Le 13 août 2020, quelques semaines avant les échéances du 18 octobre (fin probable de l’embargo de l’ONU sur les ventes d’armes conventionnelles à l’Iran[1]) et du 3 novembre (élection présidentielle américaine), la Maison blanche a créé la surprise en annonçant la conclusion d’un accord formel de normalisation des relations entre Israël et les Emirats arabes unis (EAU). Succès diplomatique tombant à point nommé pour les uns, provocation manifeste et décision hasardeuse pour les autres, cet accord – qui ne constitue pas encore un traité de paix formelle – suscite d’emblée bien des interrogations[2].
Pari risqué, gains élevés
Rappelons tout d’abord qu’il s’agit d’un accord fragile conclu sous la pression de Donald Trump et de son gendre Jared Kushner, tous deux aux abois au regard de sondages défavorables. Cet accord provisoire reste soumis à la conclusion d’un accord formel entre les deux capitales dans les semaines qui viennent. Dans l’intervalle, l’imprévu peut toujours survenir[3].
En franchissant le Rubicon et en devenant le troisième chef d’Etat arabe à normaliser ses relations avec Israël (après l’Egypte en 1979 et la Jordanie en 1994), le prince héritier d’Abou Dhabi a pris un risque réel sur la scène internationale. Nul doute qu’en grillant la politesse à d’autres dirigeants arabes dont l’ombrageux Saoudien Mohammed Ben Salman, Mohammed Ben Zayed a suscité des frustrations, ravivé des jalousies et jeté de l’huile sur le feu d’une rue arabe toujours prompte à s’enflammer. Peu lui importe apparemment d’être ostracisé par certains de ses pairs, car il se perçoit à l’abri sur la scène intérieure et sait qu’il dispose de puissants appuis sur la scène internationale. Les critiques à l’encontre de son initiative sont d’autant plus acerbes que les EAU semblent n’avoir posé que trois conditions à cette normalisation : qu’Israël cesse toute annexion supplémentaire de territoires palestiniens, ne rejette pas la création à terme d’un Etat palestinien et que sa propre ambassade ne soit pas située à Jérusalem. Le dirigeant émirati n’a donc imposé aucune concession réelle au gouvernement israélien, se contentant de faire perdurer le statu quo. C’est sans doute le signe qu’il était conscient de la fragilité des EAU sur la scène régionale, après l’effondrement des prix pétroliers, la crise sanitaire et ses conséquences économiques inquiétantes, la fuite des capitaux et des expatriés, mais surtout le retour en force de l’Iran sur la scène régionale, au point que les EAU n’avaient eu d’autre choix que de renouer le dialogue avec Téhéran.

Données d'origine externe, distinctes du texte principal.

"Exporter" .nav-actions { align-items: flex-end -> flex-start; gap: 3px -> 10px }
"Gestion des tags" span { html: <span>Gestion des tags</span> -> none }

Pour prix de cette normalisation, les EAU reçoivent la promesse d’investissements et d’échanges commerciaux[4] et touristiques importants, de transferts de haute-technologie, mais surtout d’une coopération sécuritaire et militaire y compris, très probablement, dans les domaines sensibles du spatial[5] et des industries d’armement. Nul doute qu’Israël a obtenu des garanties – un droit de visite ? – quant au programme nucléaire civil émirati, puisque Abou Dhabi est devenu le premier Etat arabe à mettre en service une centrale nucléaire (de technologie sud-coréenne) à Barakah, le 1er août 2020. Ce n’est sans doute pas un hasard si c’est Yossi Cohen, le chef du Mossad, qui s’est rendu à Abou Dhabi les 17 et 18 août pour négocier directement les termes du futur accord de paix[6]. A ce stade, l’accord prévoit l’établissement immédiat de liaisons aériennes régulières, la mise en place de mesures consulaires, ainsi que l’ouverture réciproque de deux ambassades, sans doute dès le début de l’automne 2020.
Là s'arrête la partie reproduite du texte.